Turkey will not hesitate to act if Syrian Kurdish militia, seen as a terrorist outfit by Ankara, do not leave the town of Manbij, the country’s top National Security Council, MGK, said late on Wednesday.
President Recep Tayyip Erdogan has long threatened to expand Turkey’s military operation into Manbij, after already taking control of the enclave of Afrin in Syria from the People’s Protection Units (YPG).
Unlike Afrin, there is a US military presence in Manbij and any confrontation between the two Nato allies would mark a major escalation.
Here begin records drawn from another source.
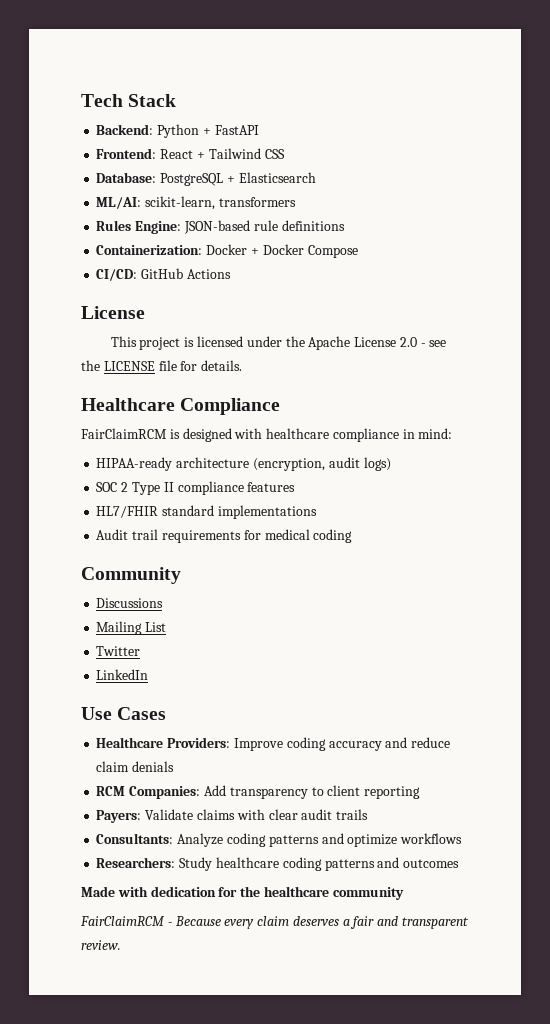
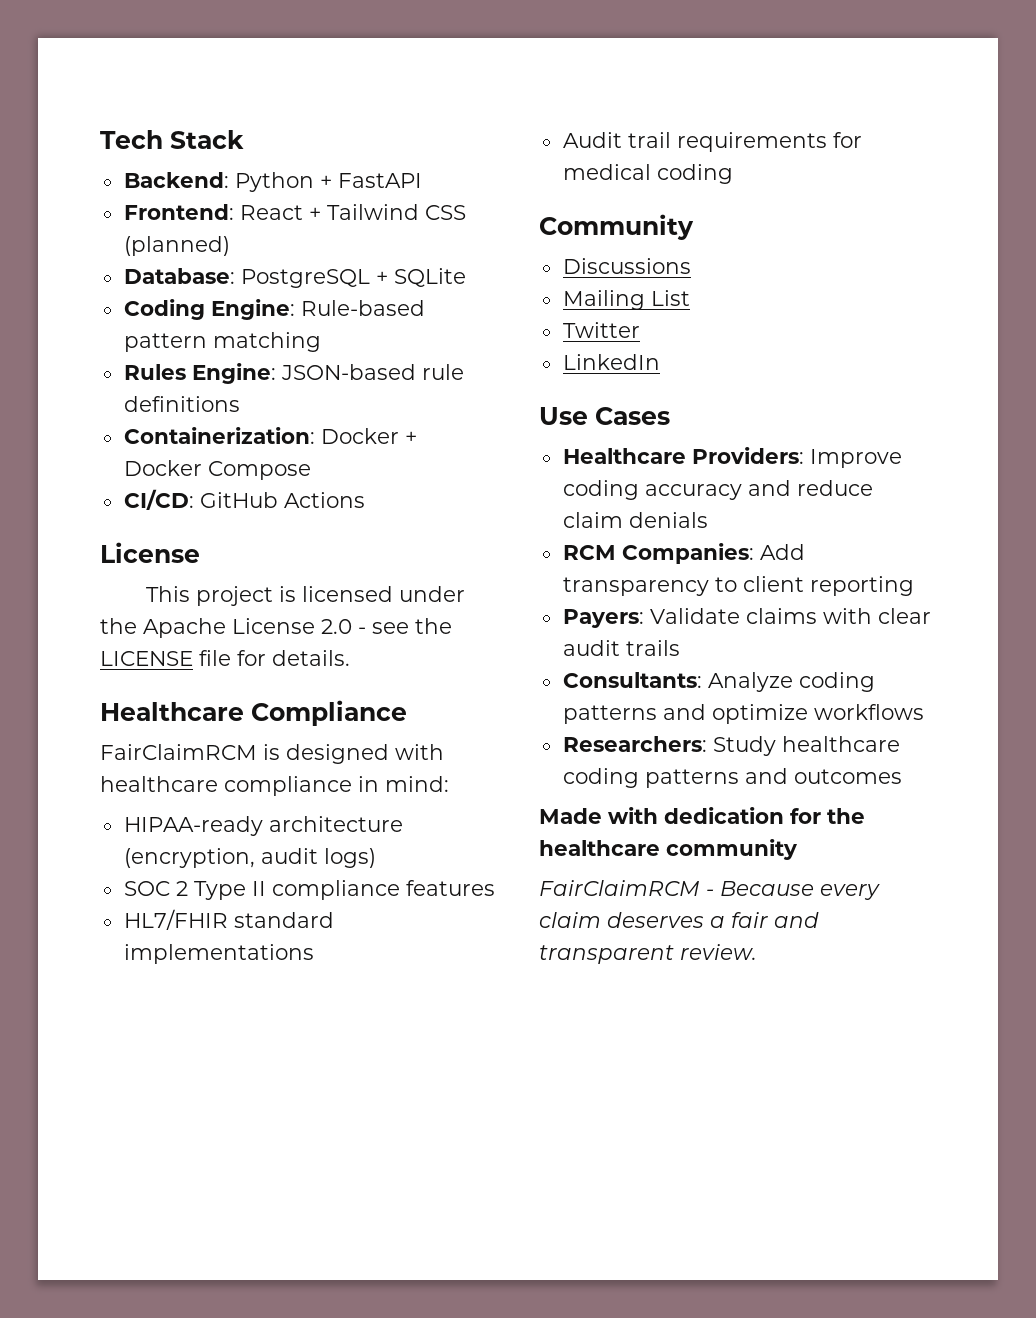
- Frontend: React + Tailwind CSS
+ Frontend: React + Tailwind CSS (planned)
- Database: PostgreSQL + Elasticsearch
- ML/AI: scikit-learn, transformers
+ Database: PostgreSQL + SQLite
+ Coding Engine: Rule-based pattern matching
“It has been stated that terrorists in Manbij should leave the region immediately, otherwise Turkey will not hesitate to take the initiative there as it did in other regions,” the MGK, which is chaired by Mr Erdogan, said in a statement.
On Tuesday, Iraqi Prime Minister Haider Al Abadi said Iraqi armed forces would prevent Kurdish militants based in northern Iraq from staging cross-border attacks against Turkey during a phone call with his Turkish counterpart, Binali Yildirim.
Mr Al Abadi said he has ordered the military to take full control of the country's borders amid escalating tensions between Ankara and Turkey's rebel Kurds, the PKK, based on the Iran-Iraq border.
Ankara launched an air and ground offensive in Afrin in January to root out YPG fighters there.
Washington sees YPG as a key player in the fight against ISIL.
On March 18, Turkish forces and their rebel allies took full control of Afrin, with the YPG largely withdrawing without a fight.
Manbij was once held by ISIL militants before they were pushed out by Kurdish militia.
The US has repeatedly warned that Turkey’s campaign in Afrin has risked distracting from the fight against ISIL.